John Embretsen wrote:
Kristian Waagan wrote:
John Embretsen wrote:
Hi Ture,
[ snip ]
I didn't think it was this easy to fill up the heap (by not
explicitly closing Statement objects) anymore (see e.g. DERBY-210),
but there are obviously some vulnerabilities left. So thank you for
sharing your code and for reporting this!
Hi John,
I think the reason why the OOME happened so fast in this application
was because of the sorting (ORDER BY). I don't know enough about how
sorting is implemented in Derby to have an opinion, but I think we
should have a look at it.
I will do a little pre-investigation and create a Jira if appropriate.
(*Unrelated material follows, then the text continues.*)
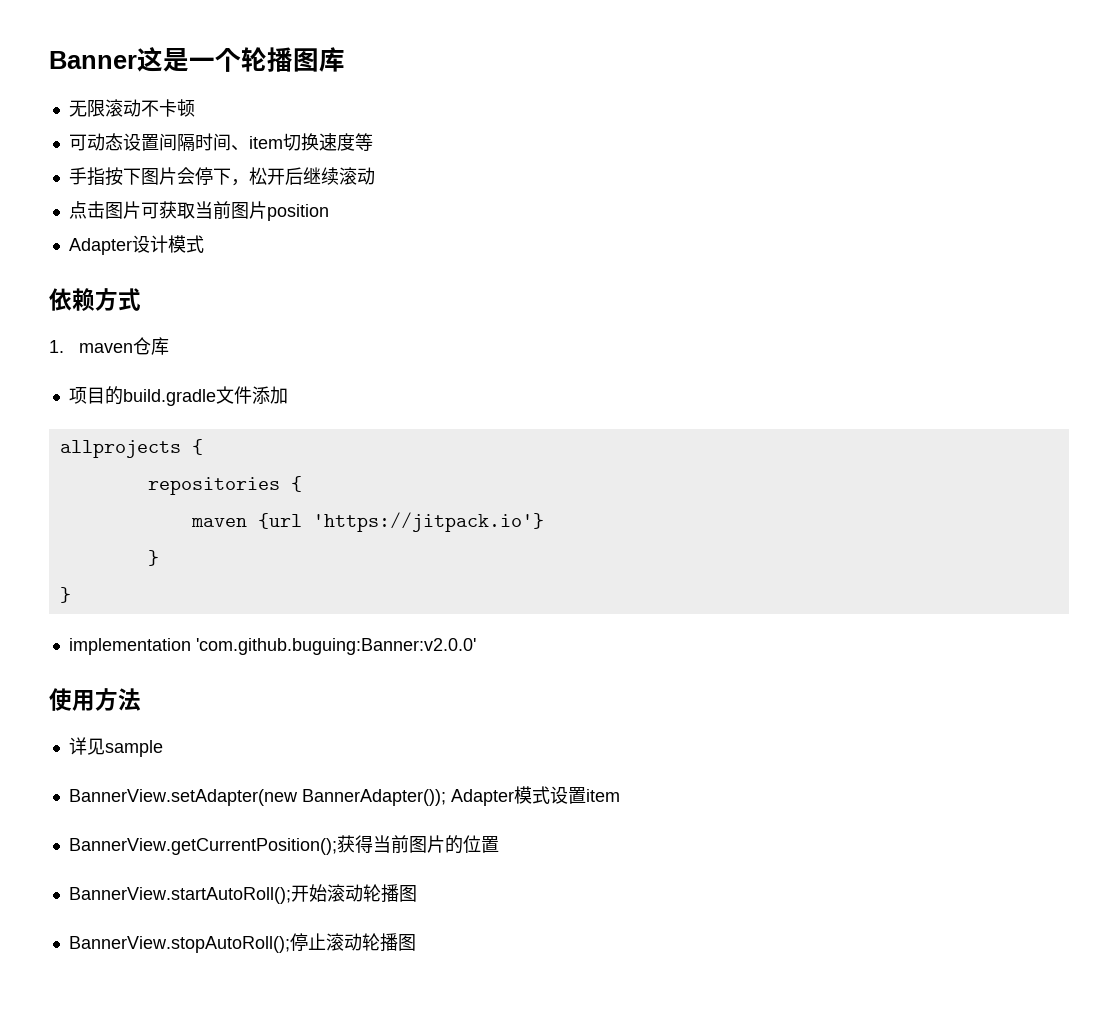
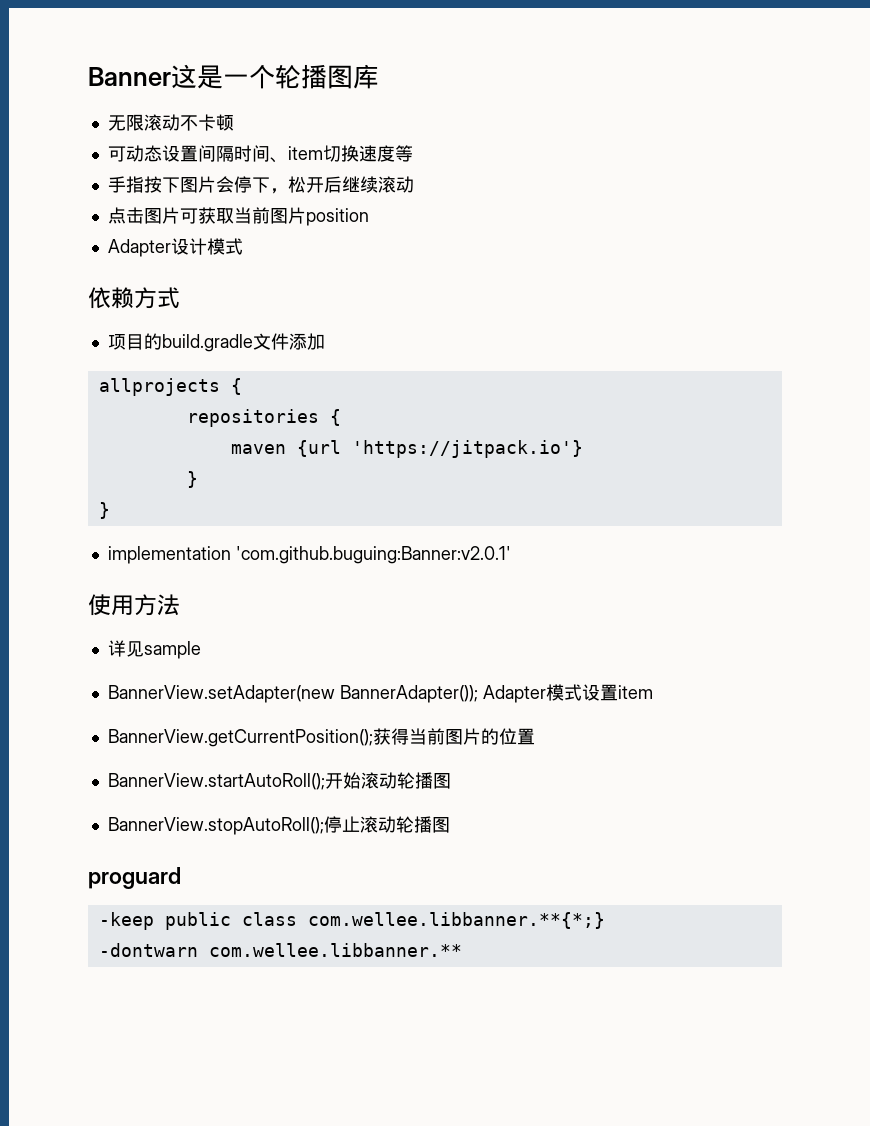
[49,337,170,355] // 1. maven仓库 -> (180, 298) none
[195,638,476,655] 'com.github.buguing:Banner:v2.0.0' -> [235,546,511,564] 'com.github.buguing:Banner:v2.0.1'
(416, 942) none -> [88,867,181,889] [98,912,605,930] [98,943,462,957] // proguard // -keep public class com.wellee.libbanner.**{*;} // -dontwarn com.wellee.libbanner.**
OK, thanks! From quickly reading the thread I was under the impression
that adding a call to Statement.close() solved the problem, but I guess
that was only part of it.
One of the DOTS tests I've been running also stumbled across a memory
leak related to sorting, see
http://issues.apache.org/jira/browse/DERBY-2176 . Interesting
coincidence. That was fixed with 10.2.2.0, though, so this must be
something else.
Hi again,
After a quick look at the repro, I have concluded that Derby does not
have a bug in this area.
That said, it might be possible to code very defensively and try to make
up for the lack of explicit closing of resources (statements and
resultsets). I believe this works for the embedded case, due to garbage
collection. For this to work in c/s, the server must somehow be notified
that the objects on the client side has been gc'ed.
Regarding the repro, only one change is needed to make it complete the
loading; close the resultset 'rs' inside the loop. It might or might not
work when you remove the reconnection-logic, depending on how much
resources are tied to the statement-object on the server side and how
big the heap is.
The sort-resources are tied to the resultset.
Even better, close the statement or use a prepared statement.
Regarding the reduced insertion performance over time, this was simply
caused by a missing index. By adding an index for the column 'name' in
Quaternary, the times look like this on my computer:
Connecting to the database
5000 rows inserted (8s)
10000 rows inserted (5s)
15000 rows inserted (5s)
20000 rows inserted (5s)
25000 rows inserted (5s)
30000 rows inserted (5s)
35000 rows inserted (5s)
40000 rows inserted (5s)
45000 rows inserted (5s)
50000 rows inserted (5s)
55000 rows inserted (5s)
60000 rows inserted (5s)
real 1m11.429s
user 0m13.909s
sys 0m2.606s
Now that's a nice performance increase :) (from ~30 to ~1 minute).
And you pay for it by increased storage cost (for the index). With the
index the database doesn't have to scan the whole table on each insert
to answer the 'SELECT id FROM Quaternary WHERE name=?'-query.
--
Kristian